PROVIDED RECORDS ::

*** Begin section ***

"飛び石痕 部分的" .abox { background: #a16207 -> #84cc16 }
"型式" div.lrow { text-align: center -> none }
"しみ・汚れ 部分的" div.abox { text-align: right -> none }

*** End section ***
*** Begin section ***

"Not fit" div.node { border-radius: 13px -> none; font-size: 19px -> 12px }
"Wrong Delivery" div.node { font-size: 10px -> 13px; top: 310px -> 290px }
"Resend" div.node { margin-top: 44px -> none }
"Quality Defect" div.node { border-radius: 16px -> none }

*** End section ***
*** Begin section ***

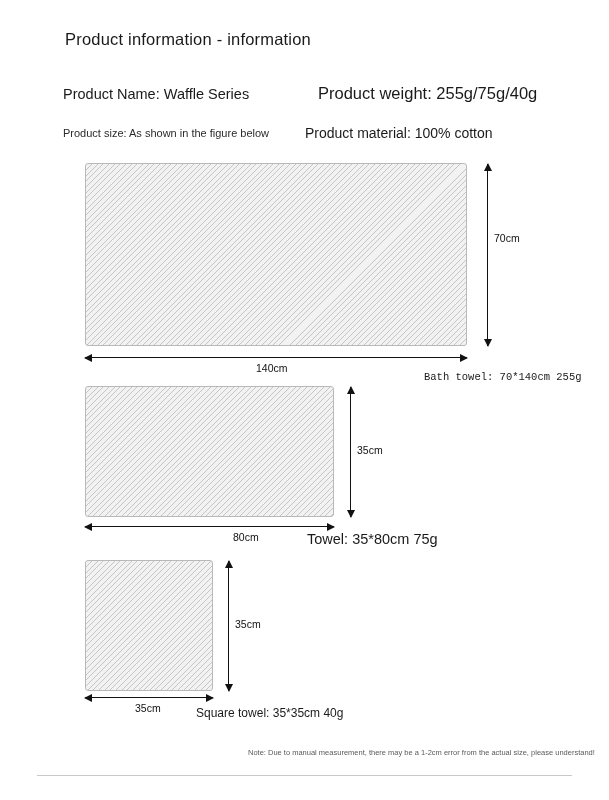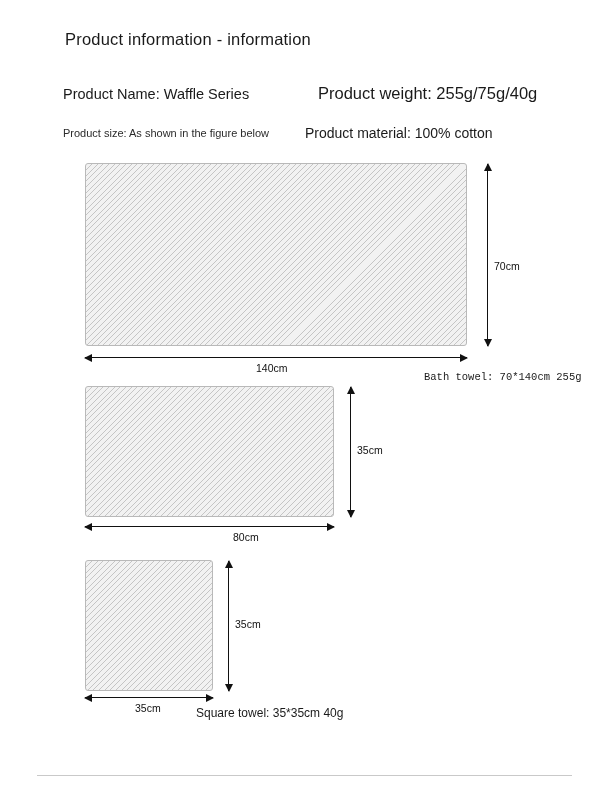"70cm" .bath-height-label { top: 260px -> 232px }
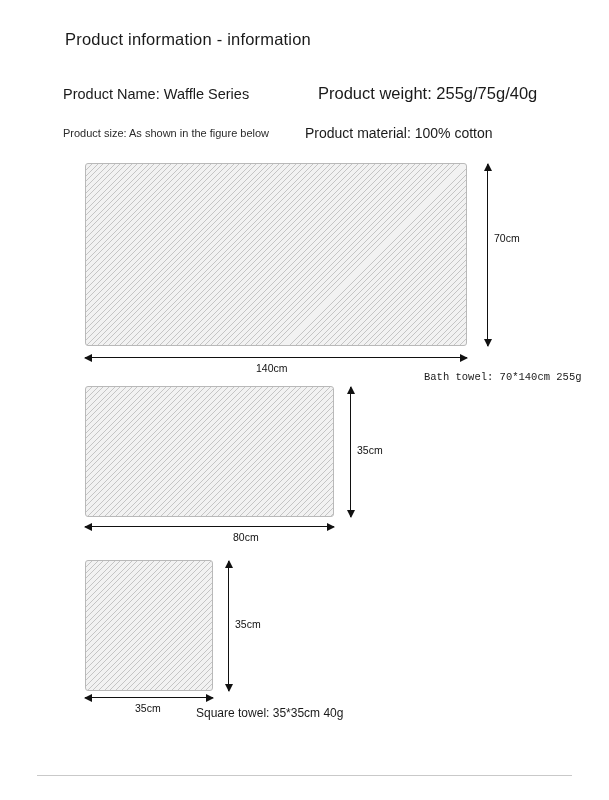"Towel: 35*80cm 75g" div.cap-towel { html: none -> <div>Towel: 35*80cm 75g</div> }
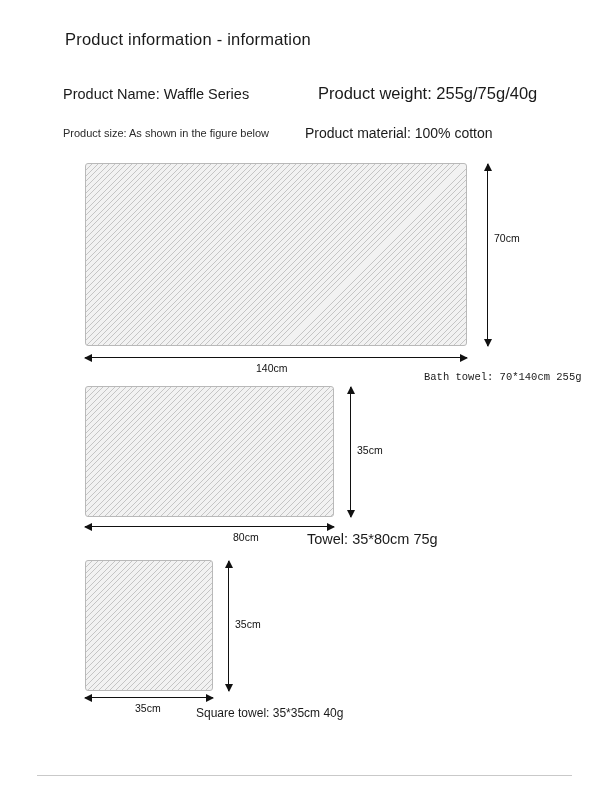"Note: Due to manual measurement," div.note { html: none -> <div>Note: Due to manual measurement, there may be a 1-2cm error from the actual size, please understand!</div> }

*** End section ***

EXERCISE OBJECTIVE :: I'd like the lines above from the one with "background: #a16207 ->" up to and including the one with "text-align: right ->" copied exactly, with no other lines.

EXERCISE RESULT ::
"飛び石痕 部分的" .abox { background: #a16207 -> #84cc16 }
"型式" div.lrow { text-align: center -> none }
"しみ・汚れ 部分的" div.abox { text-align: right -> none }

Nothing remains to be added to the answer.